Vanessa comes in, and before she even sits down on the sofa, she blurts of all this out. I can sense the desperation in her voice, and the intensity of her daily struggle. Vanessa is a graphic artist who has always been a creative. She was always looking for the art in everything, and it’s partially what got her through the chaos she grew up with; she would draw, she would dream, she would create. But today, as a 40 year old mom, wife, worker and community member, she’s hurting, and her hurt is ready for some healing.
Like Vanessa, all of us have hopes and dreams for our adult lives; for our families, our work selves and in our love lives.
And, like Vanessa, we all carry invisible burdens, roles and patterns from our younger years that we easily slide into as swift as a baseball player skids right into home-run.
If this resonates, you may be wondering:
Why do you repeat dysfunctional relationship patterns when you’re always left feeling hurt?
Why is the woman who had an overbearing mom do the same to her children, raising them in a stifling environment?
Why do children of addicts (alcohol/drugs/food) marry addicts?
Why do men who had emotionally distant dads become just as cold and disconnected with their own children?
Why do some people end up in one unhealthy relationship after the other?
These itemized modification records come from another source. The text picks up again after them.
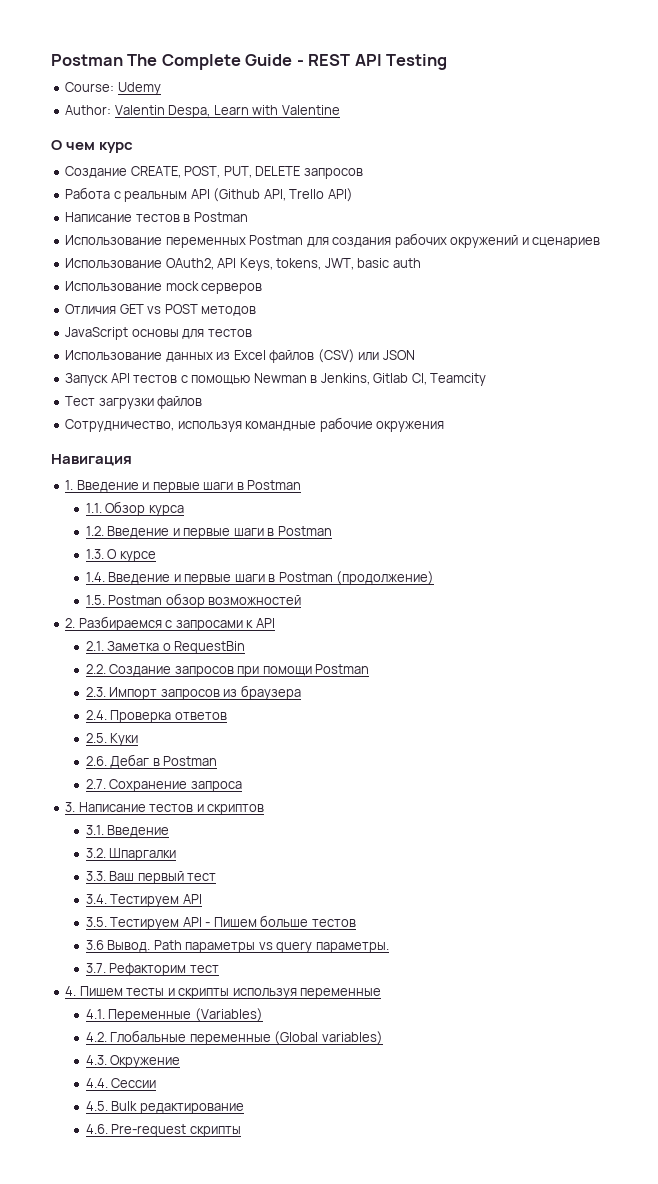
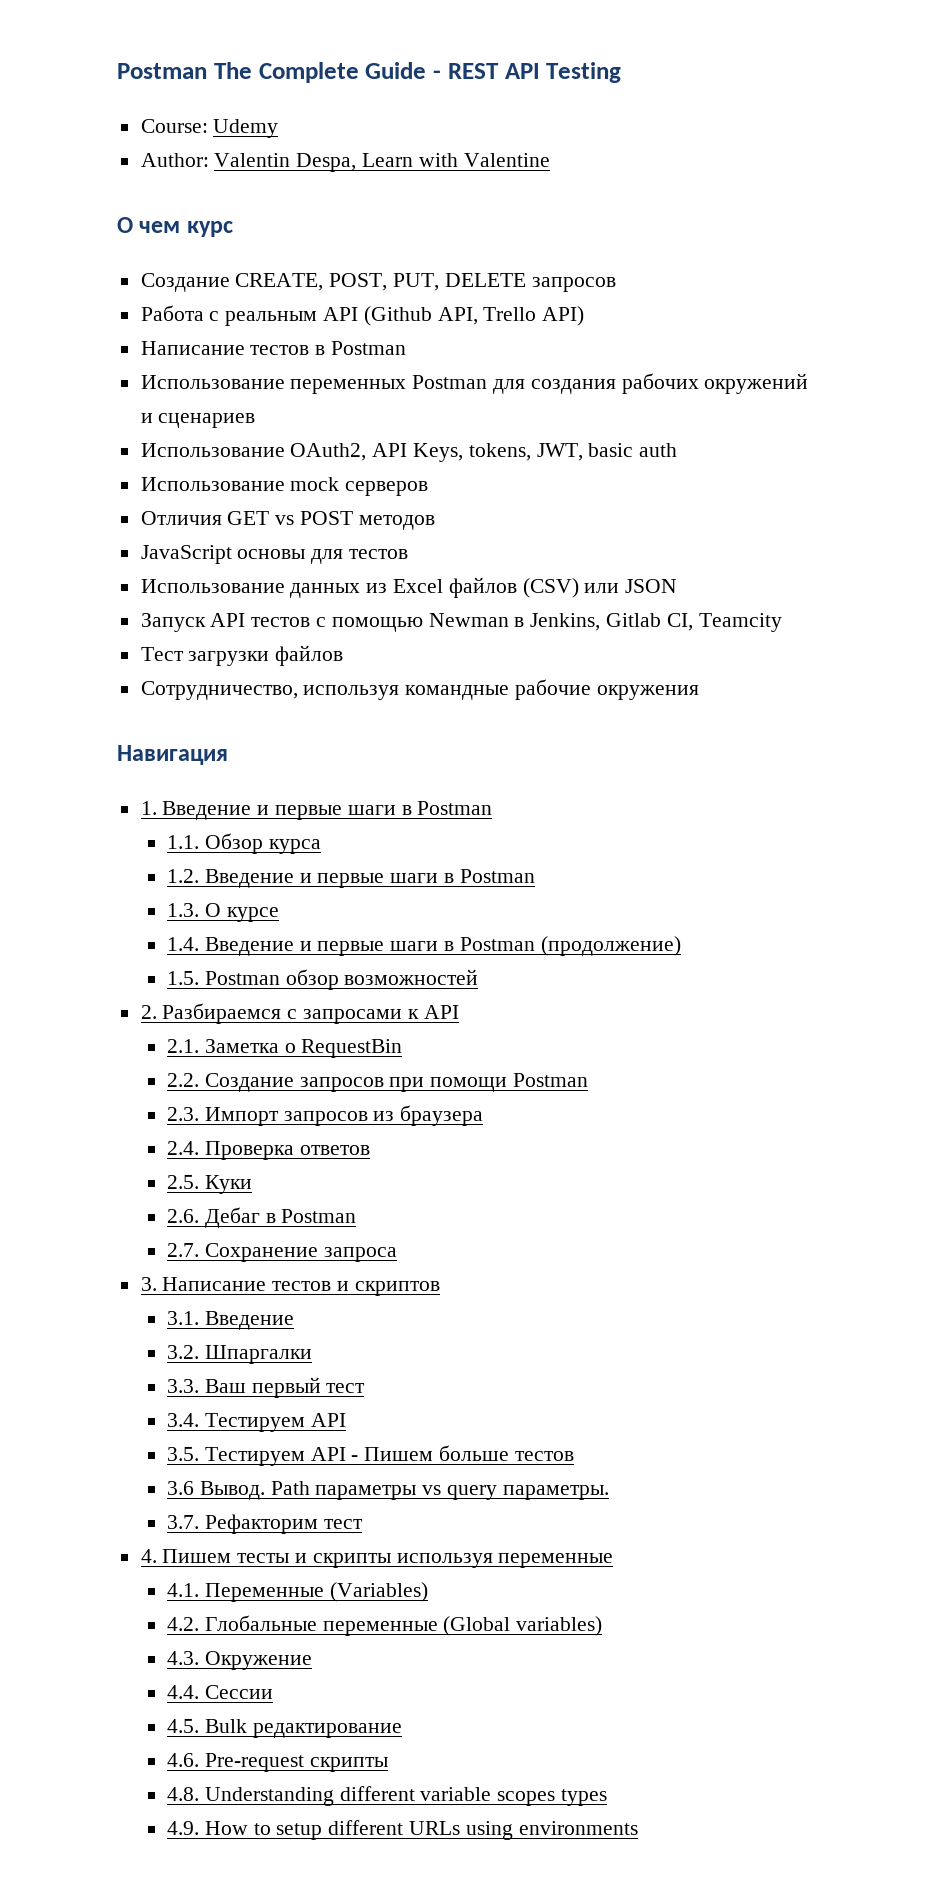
(241, 1131) none -> [166,1786,607,1806] [166,1820,638,1840] // 4.8. Understanding different variable scopes types // 4.9. How to setup different URLs using environments

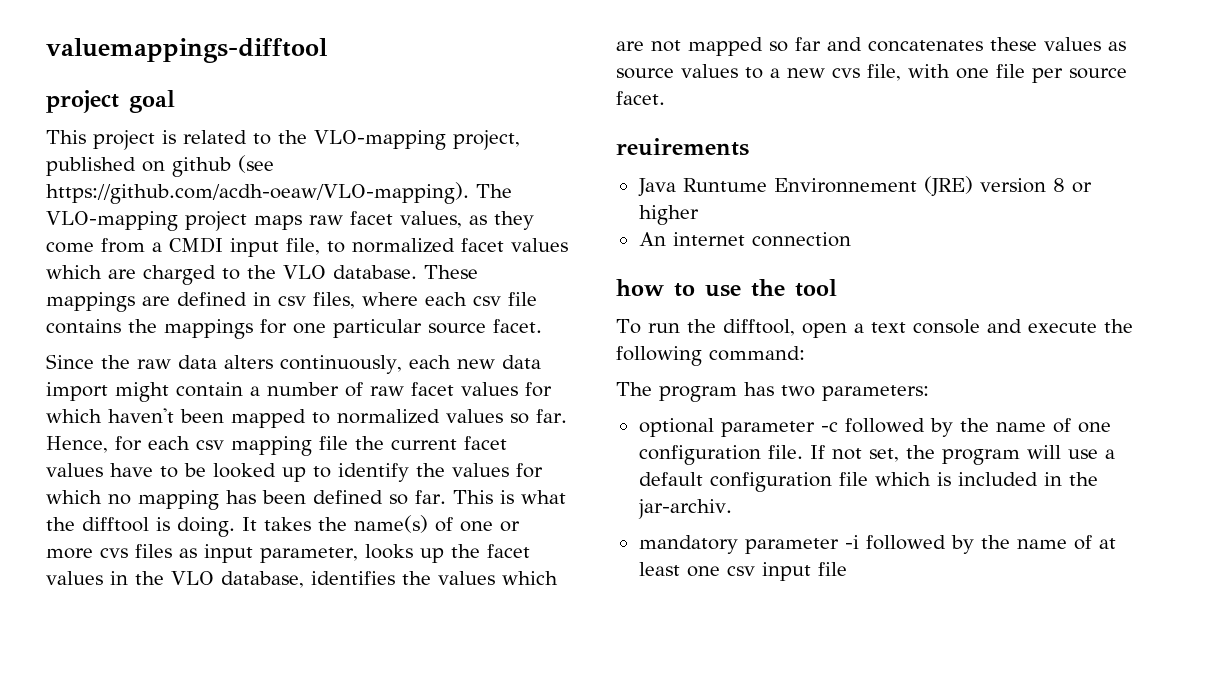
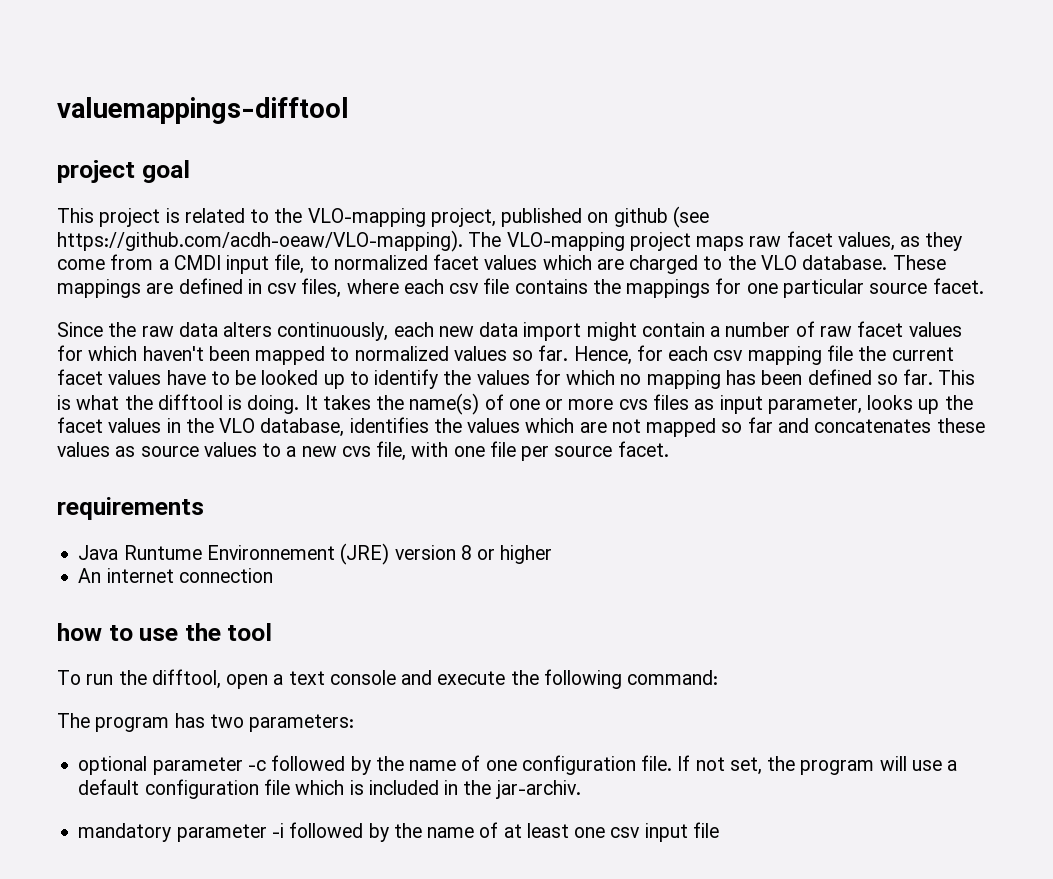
[616,138,749,156] reuirements -> [57,497,204,520] requirements

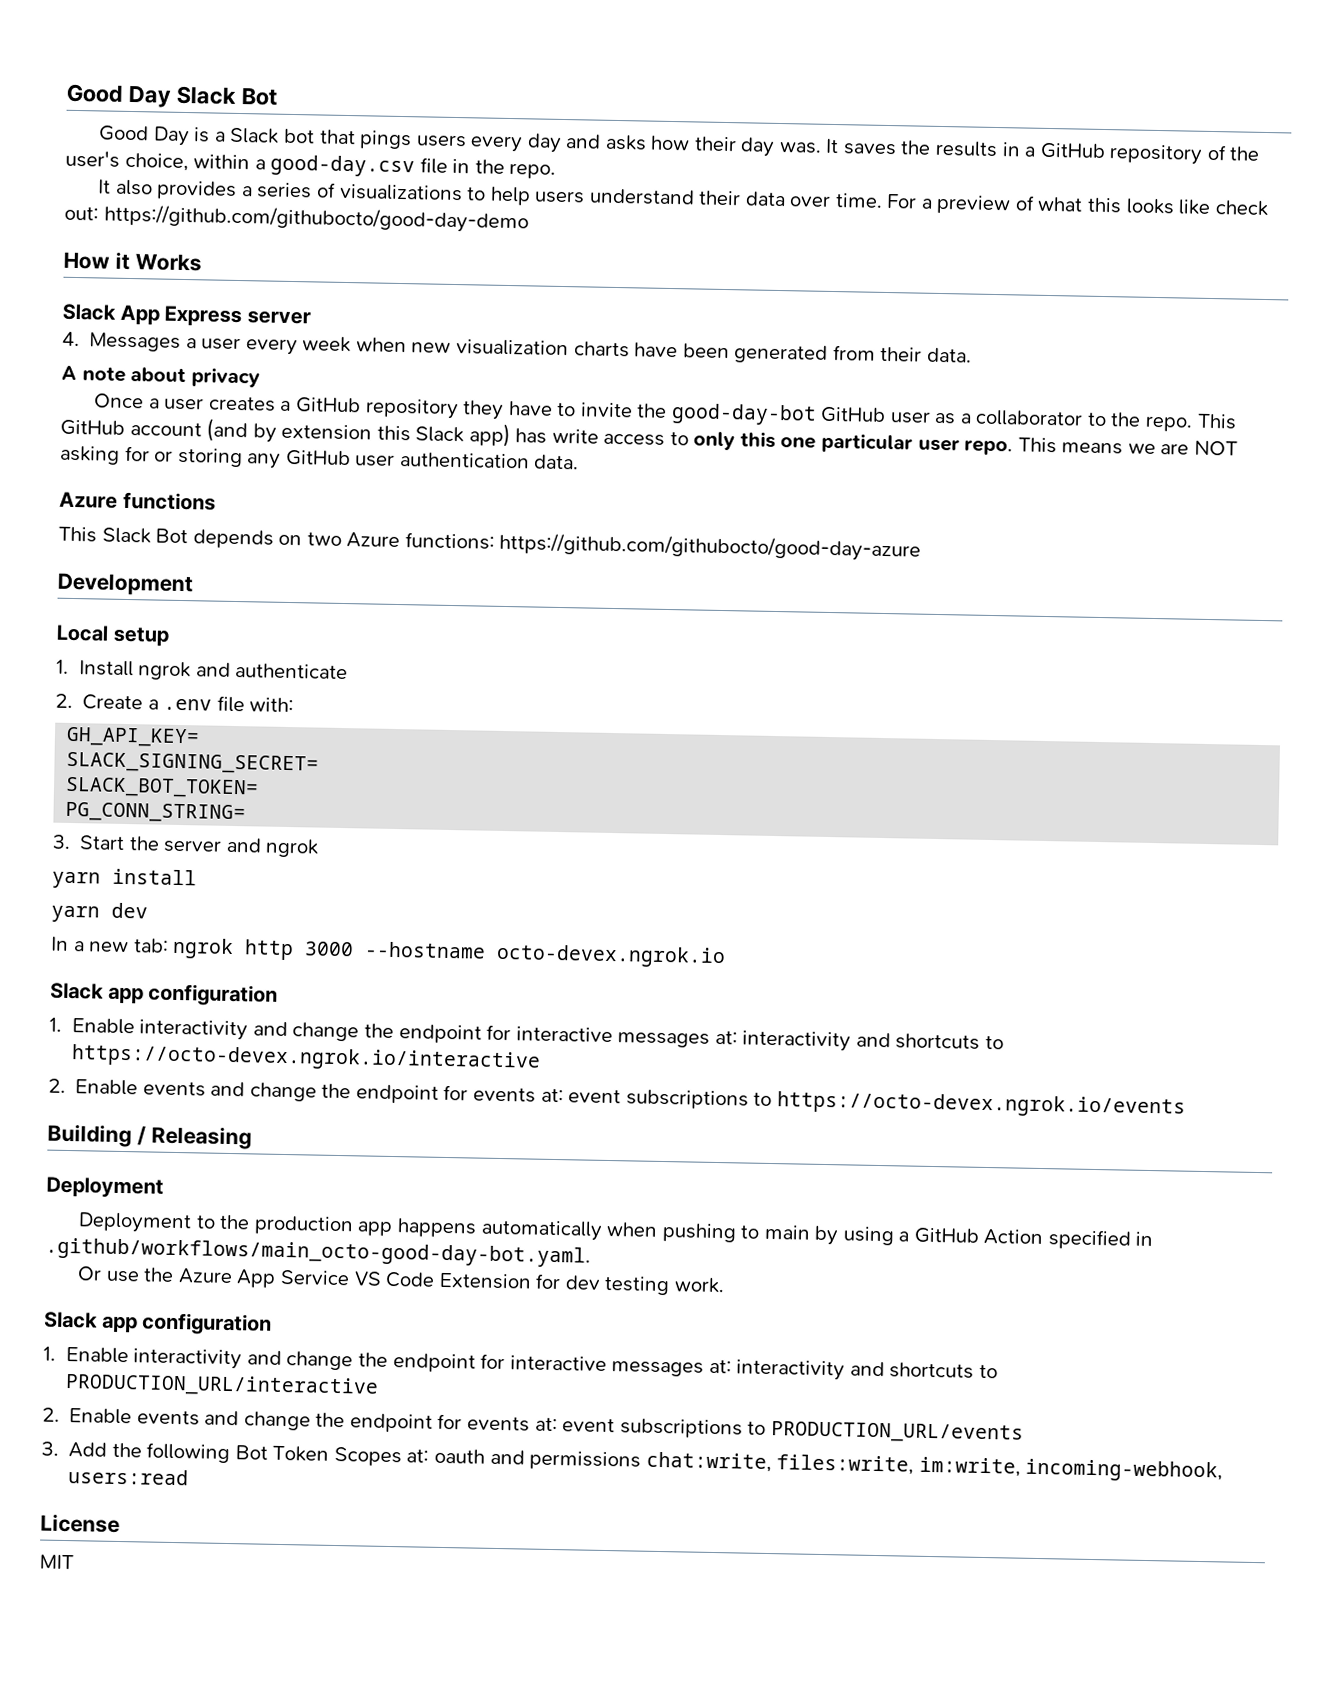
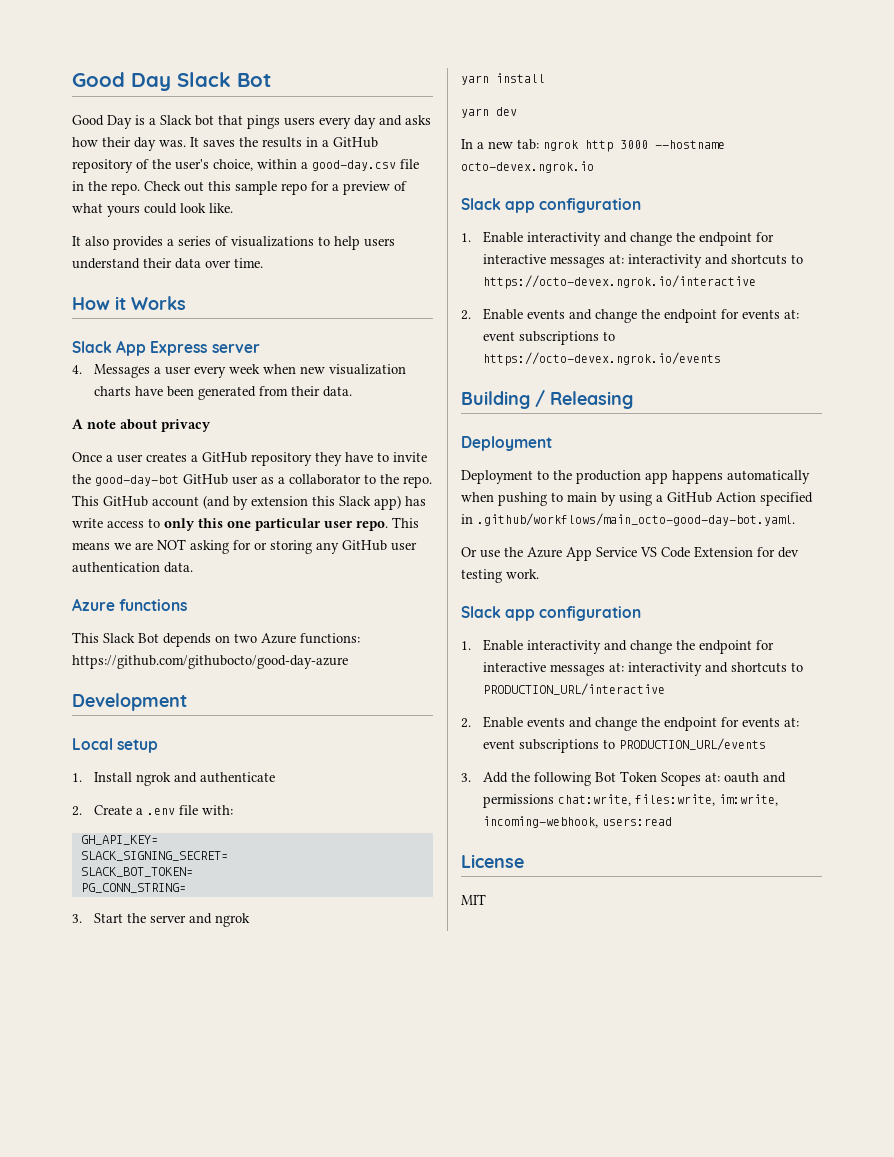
(557, 170) none -> [144,181,407,195] [72,203,233,217] Check out this sample repo for a preview of what yours could look like.
[886,193,1269,217] [64,204,529,234] For a preview of what this looks like check out: https://github.com/githubocto/good-day-demo -> (263, 263) none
Why do some people end up in one codependent relationship after another?
Why does a woman with an emotionally distant mother repeat the same pattern with her own children?
Why are people who were surrounded by moody, erratic or emotionally unstable family members drawn right back to those relationships; be it at work with a constantly critical, irate boss, a cold, dismissive neighbor or a series of friends who betray them again and again?
And if you see a part of you in one of the above scenarios, you’re not crazy. You’re normal and there’s a reason you got into these relationships. And, right here, we will highlight why that is so, and what steps you can take to shifting those patterns.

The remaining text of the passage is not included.